Posta questa premessa,

torna utile riportare alcune considerazioni sviluppate dall'avv. dott. __________

nel parere commissionatogli dal Municipio:

Anche se la norma di riferimento [art. 11

cpv. 1 RLEspub] appartiene a una legge di polizia del commercio, non vi sono

valide ragioni per ritenerla inidonea a definire le strutture ammissibili in

una zona, che, come quella in discussione, ammette soltanto costruzioni di carattere

alberghiero.

Dal profilo pianificatorio e edilizio, la

destinazione degli stabili adibiti ad albergo dipende, in definitiva, dalle

caratteristiche intrinseche dell'attività (commerciale) che vi è esercitata.

Attività, questa, che per rispondere alla nozione di albergo deve consistere

nell'offerta di alloggio a una cerchia indeterminata di clienti, ossia al

pubblico, essendo l'albergo un genere di esercizio pubblico.

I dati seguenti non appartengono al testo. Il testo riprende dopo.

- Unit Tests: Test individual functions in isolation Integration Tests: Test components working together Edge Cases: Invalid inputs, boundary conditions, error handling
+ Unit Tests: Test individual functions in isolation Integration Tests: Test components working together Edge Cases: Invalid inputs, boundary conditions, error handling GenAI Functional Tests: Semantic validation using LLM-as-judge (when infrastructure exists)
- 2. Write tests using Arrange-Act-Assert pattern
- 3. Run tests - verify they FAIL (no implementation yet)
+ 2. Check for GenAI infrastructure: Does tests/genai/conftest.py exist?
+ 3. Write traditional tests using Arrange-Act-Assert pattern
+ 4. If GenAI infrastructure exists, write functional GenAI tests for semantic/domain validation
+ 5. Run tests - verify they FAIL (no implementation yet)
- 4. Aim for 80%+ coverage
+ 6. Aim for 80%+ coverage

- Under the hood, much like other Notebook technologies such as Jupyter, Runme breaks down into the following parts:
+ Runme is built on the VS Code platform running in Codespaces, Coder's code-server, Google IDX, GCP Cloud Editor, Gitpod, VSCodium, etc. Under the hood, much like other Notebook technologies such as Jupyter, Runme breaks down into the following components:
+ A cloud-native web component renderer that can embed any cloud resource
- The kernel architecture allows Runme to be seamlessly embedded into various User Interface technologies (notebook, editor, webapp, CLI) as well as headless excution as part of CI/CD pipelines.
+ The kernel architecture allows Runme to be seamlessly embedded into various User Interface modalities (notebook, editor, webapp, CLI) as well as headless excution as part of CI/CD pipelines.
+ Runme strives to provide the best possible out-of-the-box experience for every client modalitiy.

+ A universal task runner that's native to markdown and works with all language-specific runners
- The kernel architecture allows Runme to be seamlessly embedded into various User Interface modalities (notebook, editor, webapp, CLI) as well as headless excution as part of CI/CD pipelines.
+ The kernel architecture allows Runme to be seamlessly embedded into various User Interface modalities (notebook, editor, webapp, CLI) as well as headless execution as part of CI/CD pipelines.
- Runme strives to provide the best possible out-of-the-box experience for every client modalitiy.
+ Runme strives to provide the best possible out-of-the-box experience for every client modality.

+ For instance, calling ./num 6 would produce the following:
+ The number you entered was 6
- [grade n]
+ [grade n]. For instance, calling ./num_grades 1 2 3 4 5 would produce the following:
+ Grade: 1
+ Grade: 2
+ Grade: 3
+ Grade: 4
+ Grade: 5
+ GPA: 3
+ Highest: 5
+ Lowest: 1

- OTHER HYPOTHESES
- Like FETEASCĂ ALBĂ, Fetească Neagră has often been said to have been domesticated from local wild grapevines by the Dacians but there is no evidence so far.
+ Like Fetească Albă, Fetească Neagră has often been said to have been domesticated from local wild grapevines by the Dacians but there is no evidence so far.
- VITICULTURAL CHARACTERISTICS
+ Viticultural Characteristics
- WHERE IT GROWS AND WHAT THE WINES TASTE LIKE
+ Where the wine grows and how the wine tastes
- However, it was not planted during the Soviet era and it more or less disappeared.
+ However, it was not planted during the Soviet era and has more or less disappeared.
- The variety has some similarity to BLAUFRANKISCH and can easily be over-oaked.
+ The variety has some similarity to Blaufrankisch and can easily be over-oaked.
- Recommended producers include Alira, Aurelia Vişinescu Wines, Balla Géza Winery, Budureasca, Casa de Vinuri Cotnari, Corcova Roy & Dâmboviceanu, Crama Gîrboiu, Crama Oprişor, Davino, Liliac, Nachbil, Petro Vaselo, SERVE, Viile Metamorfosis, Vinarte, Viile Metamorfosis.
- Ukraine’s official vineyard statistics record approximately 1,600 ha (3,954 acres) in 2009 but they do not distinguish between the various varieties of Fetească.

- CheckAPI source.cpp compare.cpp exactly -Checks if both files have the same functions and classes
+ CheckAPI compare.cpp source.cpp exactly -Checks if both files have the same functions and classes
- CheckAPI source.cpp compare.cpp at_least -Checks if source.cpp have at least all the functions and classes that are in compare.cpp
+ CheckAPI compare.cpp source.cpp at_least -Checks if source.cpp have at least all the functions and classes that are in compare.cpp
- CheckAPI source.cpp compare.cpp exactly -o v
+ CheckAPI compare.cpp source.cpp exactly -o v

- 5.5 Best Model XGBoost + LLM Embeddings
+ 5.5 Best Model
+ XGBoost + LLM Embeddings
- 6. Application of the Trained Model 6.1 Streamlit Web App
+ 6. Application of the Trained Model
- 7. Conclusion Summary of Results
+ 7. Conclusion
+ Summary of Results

Fintanto che le unità abitative dell'apparthotel

appartengono allo stesso proprietario dell'albergo, l'offerta di alloggio a

clienti ospitati in un appartamento non si distingue dall'offerta di alloggio a

clienti ospitati in singole camere. Il rapporto che s'instaura tra cliente e

albergo è identico tanto nel caso in cui alloggi in una singola camera, quanto

nel caso in cui alloggi in un appartamento. La destinazione d'uso è dì

carattere alberghiero. Non è di natura residenziale.

Se il proprietario dell'unità abitativa

dell'apparthotel è un terzo, diverso dal proprietario dell'albergo, il rapporto

tra chi vi alloggia e l'albergo rimane di carattere alberghiero nella misura in

cui l'appartamento è messo a disposizione dell'albergo per alloggiarvi i suoi

clienti. Anche se l'uso che l'ospite fa dell'appartamento, considerata la

presenza di una cucina, è sostanzialmente simile a quello residenziale, il

rapporto tra l'albergo e il cliente rimane di carattere alberghiero. L'utilizzazione

non può essere considerata di natura abitativa. L'utente rimane un cliente

della struttura alberghiera.

Se invece l'utente dell'appartamento è

anche il proprietario dell'unità abitativa, l'uso che ne fa non è di carattere

alberghiero, ma costituisce un semplice esercizio delle prerogative che gli

spettano in base al diritto di proprietà. Il proprietario dì un appartamento in

regime di apparthotel, che risiede nella sua unità abitativa, non stipula alcun

contratto con l'albergo. Tanto meno con sé stesso. L'utilizzazione dell'appartamento

non è di natura alberghiera, ma residenziale. Di carattere alberghiero è semmai

soltanto l'utilizzazione degli altri servizi dell'albergo, in particolare di

quelli di ristorazione e di pulizia.

Analoghe considerazioni valgono se il

proprietario dell'appartamento lo concede direttamente in locazione a terzi.

Tale ragionamento,

di principio condivisibile, va inteso nel senso che - contrariamente a quanto

pretende la ricorrente - non ogni tipo di locazione in cui il locatore è un

albergo ha carattere alberghiero. Ciò, infatti, non è sufficiente. Determinante

è che la locazione s'iscriva nell'ambito del normale espletamento dell'attività

alberghiera.

7.5. Le misure imposte

dal Comune sono idonee e necessarie per ripristinare un'utilizzazione conforme

delle PPP.

7.5.1. Non è dato in

particolare di vedere una misura alternativa o meno incisiva che permetta di

conseguire tale scopo. In particolare, non entra in linea di conto la

possibilità di autorizzare una parte minoritaria delle quote di PPP per la

residenza, posto che, come visto, essa (primaria o secondaria che sia) non è

ammessa nel comparto. Concedendo la facoltà supplementare per il

proprietario/locatore delle singole unità abitative di farne un uso proprio per

otto settimane, il Municipio ha poi anche considerato le particolarità della

costituzione in PPP della struttura, rendendo maggiormente interessante una

locazione/acquisto degli appartamenti ai fini di investimento. Anche la durata

di otto settimane, con la quale la ricorrente nemmeno si confronta, appare -

alla luce delle spiegazioni date dall'Autorità comunale - del tutto confacente.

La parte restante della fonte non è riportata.